Another comment about "quantum weirdness": It's true that "weird" is subjective. However, the list of respectable physicists who thought that there was something not completely understood about the foundations of QM is pretty long and impressive: Einstein, Bell, Bohm, Feynman (well, he said that nobody really understands QM, but he might have been being flippant), Everett, DeWitt, whoever it is who worked on stochastic QM, the "consistent histories" guys, Penrose^*, T'Hooft, etc. There are dozens of alternative interpretations of QM: Bayesian and Many-Worlds and time-symmetric and superdeterministic interpretations and stochastic interpretations and explicitly nonlocal interpretations and on and on. This work is being done by professionals, not amateurs who learned about physics from Deepak Chopra. I don't think you can blame all the dissatisfaction on QM being presented in a sloppy way. If the foundations of QM were really firm, and understood, I don't think you would have all this ferment. Just for contrast, very soon after the introduction of SR, there were basically no professional physicists who felt the need to work on the foundations of relativity. There may have been some dissenters, but a tiny number, and they were not mainstream physicists.

^*Penrose certainly doesn't believe that the foundations of QM have been settled, because he has suggested that gravity might be the reason for wave function collapse. I think that's pretty speculative and I don't take it very seriously, but the fact that Penrose would even venture such a speculation means that he doesn't consider the status of the wave function and collapse and so forth to be settled.

 

[Andrew Wright]

Perhaps the threads on quantum weirdness get closed because each interpretation presented is possible but unprovable.

 

[A. Neumaier]

I don't think you can blame all the dissatisfaction on QM being presented in a sloppy way. If the foundations of QM were really firm, and understood, I don't think you would have all this ferment.

I was also dissatisfied, and spent a lot of time on foundations - even to the point of writing research papers about it. But this was before I really understood...

Thinking in terms of particles (for historical reasons - almost everyone does it!) is the biggest part of it; sloppiness is responsible for much of the remainder.

I haven't seen any serious attempt that bases the foundations on quantum fields instead on particles. The main reason is that those active in quantum field theory don't need the foundations and don't care about it - ''shut up and calculate'' is the road to success in QFT. But they do everything they do in terms of quantum fields - particles live only in the language. When I realized this, and that shifting the emphasis in the same way in the foundations makes many things simple that looked before formidable, it was a revelation for me, and I systematically explored these new foundations.

But seeing how little respect one earns by putting forward a new interpretation, I had decided not to publish anything. My time is far better spent making quantum mechanics intelligible by pointing out how close its formalism is to classical mechanics when presented correctly. This is independent of foundational problems, and already gives an enormous insight - insight that I'd have liked to read in textbooks when I began studying quantum mechanics but had to acquire the hard way. The results are in my book, which will be on the market in 2017. The application to entanglement, which I regard primarily as hype, will most likely not be part of it.

 

[zonde]

So, yes, you are allowed to do as much counterfactual reasoning as you wish - but do not think it tells anything about Nature.

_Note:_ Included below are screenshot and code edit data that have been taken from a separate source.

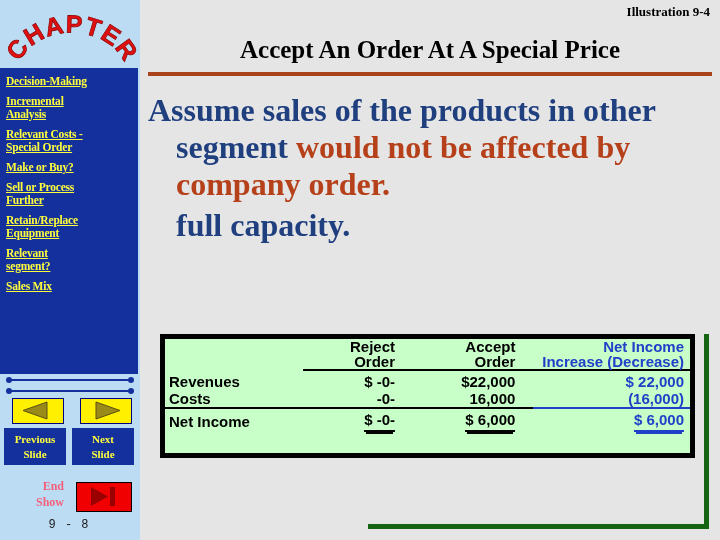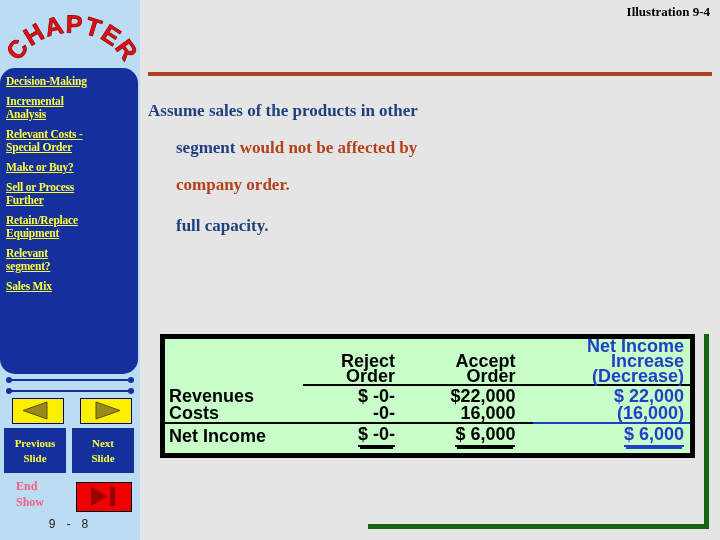--- a/index.html
+++ b/index.html
@@ -270,6 +270,7 @@
 
   <div id="illustration-label">Illustration 9-4</div>
 
+  <div id="slide-title">Accept An Order At A Special Price</div>
   <div id="title-rule"></div>
 
   <div class="bullet" id="bullet-1">

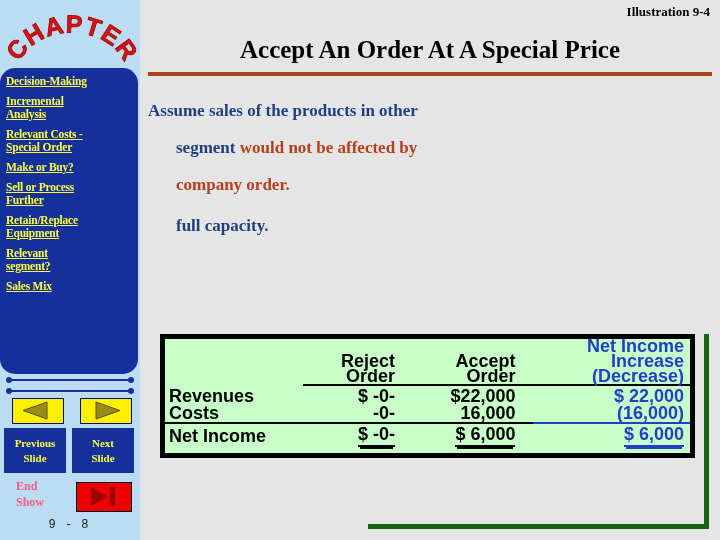--- a/index.html
+++ b/index.html
@@ -23,7 +23,6 @@
   #nav-panel{
     position:absolute;left:0;top:68px;width:138px;height:306px;
     background:#13309C;
-    border-radius:15px;
   }
   .nav-link{
     display:block;

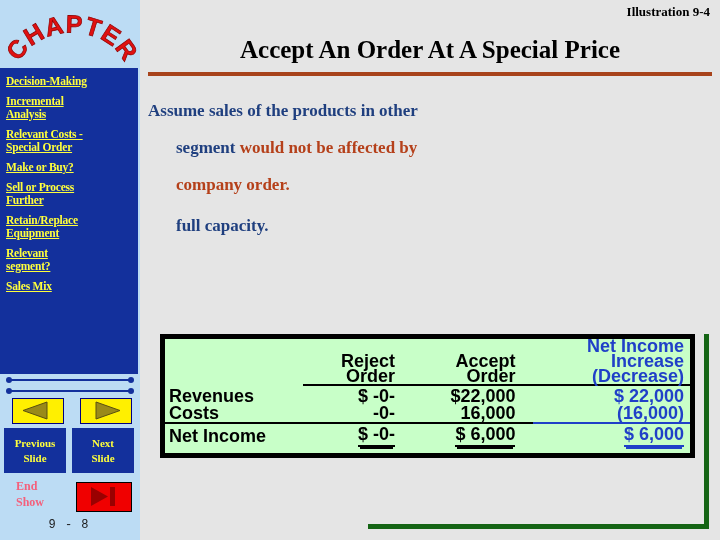--- a/index.html
+++ b/index.html
@@ -113,7 +113,7 @@
   .bullet{
     position:absolute;left:8px;width:560px;
     font-family:"Liberation Serif",serif;
-    font-weight:bold;font-size:17px;
+    font-weight:bold;font-size:32px;
     line-height:37px;
     color:#1F3F7F;
   }

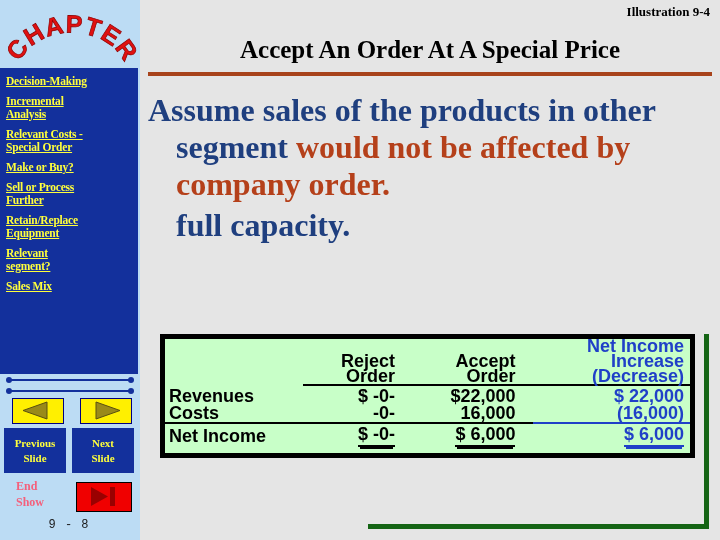--- a/index.html
+++ b/index.html
@@ -132,7 +132,7 @@
   table.tbl{
     width:100%;border-collapse:collapse;
     font-family:"Liberation Sans",sans-serif;
-    font-weight:bold;font-size:18px;color:#000;
+    font-weight:bold;font-size:15px;color:#000;
   }
   table.tbl th{
     font-weight:bold;padding:0;vertical-align:bottom;

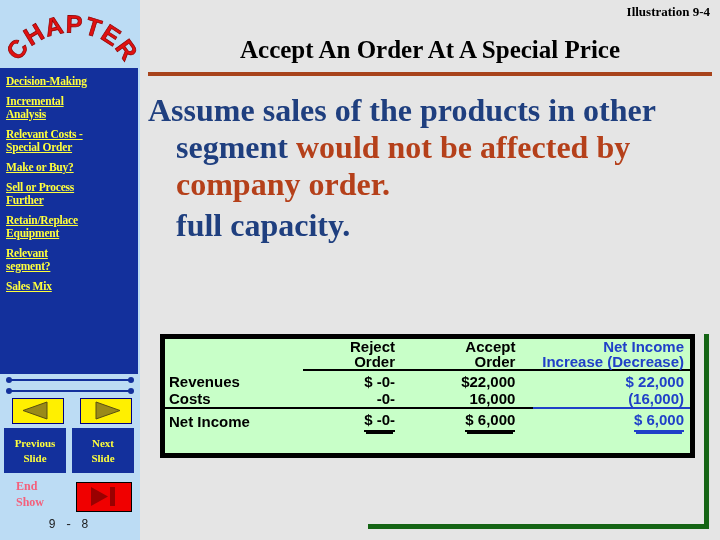--- a/index.html
+++ b/index.html
@@ -60,7 +60,7 @@
   .arrow-btn svg{position:absolute;left:0;top:0;}
 
   .slide-btn{
-    position:absolute;width:62px;height:45px;
+    position:absolute;width:62px;height:37px;
     background:#13309C;
     color:#FFFF3C;
     font-family:"Liberation Serif",serif;

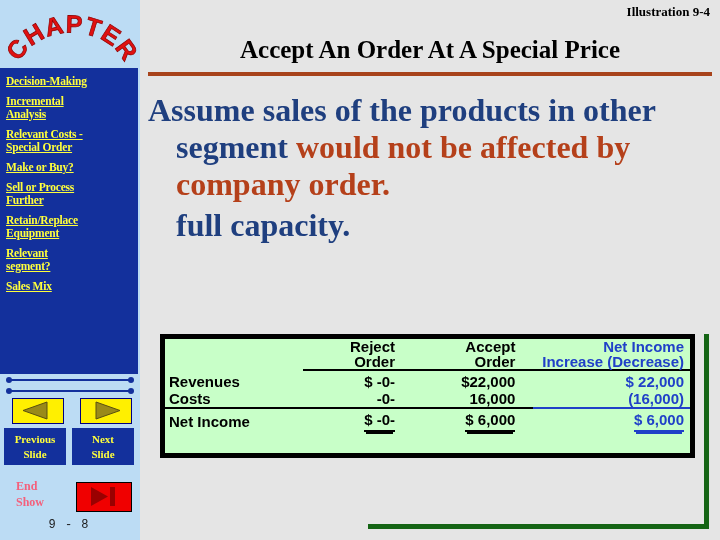--- a/index.html
+++ b/index.html
@@ -75,7 +75,7 @@
     color:#F4607C;
     font-family:"Liberation Serif",serif;
     font-weight:bold;font-size:12px;line-height:16px;
-    text-align:left;
+    text-align:right;
   }
   #end-show-button{
     position:absolute;left:76px;top:482px;width:56px;height:30px;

I have no illusions that by counterfactual reasoning I could find out something about Nature. As I see counterfactual reasoning can only be used for analysis of models of Nature.

 

[A. Neumaier]

counterfactual reasoning can only be used for analysis of models of Nature.

Only to debunk them, and throw them away. But quantum mechanics is supposed to last, hence counterfactual reasoning cannot add anything to the understanding of quantum mechanics.

 

[zonde]

Only to debunk them, and throw them away. But quantum mechanics is supposed to last, hence counterfactual reasoning cannot add anything to the understanding of quantum mechanics.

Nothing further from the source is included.